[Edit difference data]
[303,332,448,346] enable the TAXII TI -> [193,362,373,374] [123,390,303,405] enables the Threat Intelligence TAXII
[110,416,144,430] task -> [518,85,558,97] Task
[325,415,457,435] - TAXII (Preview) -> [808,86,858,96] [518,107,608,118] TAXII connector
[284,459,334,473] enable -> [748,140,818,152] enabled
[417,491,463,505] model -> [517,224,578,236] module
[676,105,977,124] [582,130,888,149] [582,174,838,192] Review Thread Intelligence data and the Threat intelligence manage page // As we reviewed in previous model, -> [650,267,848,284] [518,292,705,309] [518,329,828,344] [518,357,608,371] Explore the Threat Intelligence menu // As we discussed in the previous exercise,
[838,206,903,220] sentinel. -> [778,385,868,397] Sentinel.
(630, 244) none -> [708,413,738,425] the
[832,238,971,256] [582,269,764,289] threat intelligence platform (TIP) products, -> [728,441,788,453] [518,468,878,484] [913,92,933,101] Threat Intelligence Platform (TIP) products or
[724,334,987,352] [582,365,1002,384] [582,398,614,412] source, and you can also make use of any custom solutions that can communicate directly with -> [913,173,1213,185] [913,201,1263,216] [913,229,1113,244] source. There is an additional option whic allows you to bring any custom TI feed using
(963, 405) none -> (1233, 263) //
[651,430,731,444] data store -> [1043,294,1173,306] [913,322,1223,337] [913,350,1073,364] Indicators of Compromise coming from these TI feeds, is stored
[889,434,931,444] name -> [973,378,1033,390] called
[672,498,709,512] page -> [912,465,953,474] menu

Exercise goal: Give again the closing portion of the entries, from the line with "[832,238,971,256] [582,269,764,289] threat" through the last line. Keep it exact and add nothing.

Result for this task:
[832,238,971,256] [582,269,764,289] threat intelligence platform (TIP) products, -> [728,441,788,453] [518,468,878,484] [913,92,933,101] Threat Intelligence Platform (TIP) products or
[724,334,987,352] [582,365,1002,384] [582,398,614,412] source, and you can also make use of any custom solutions that can communicate directly with -> [913,173,1213,185] [913,201,1263,216] [913,229,1113,244] source. There is an additional option whic allows you to bring any custom TI feed using
(963, 405) none -> (1233, 263) //
[651,430,731,444] data store -> [1043,294,1173,306] [913,322,1223,337] [913,350,1073,364] Indicators of Compromise coming from these TI feeds, is stored
[889,434,931,444] name -> [973,378,1033,390] called
[672,498,709,512] page -> [912,465,953,474] menu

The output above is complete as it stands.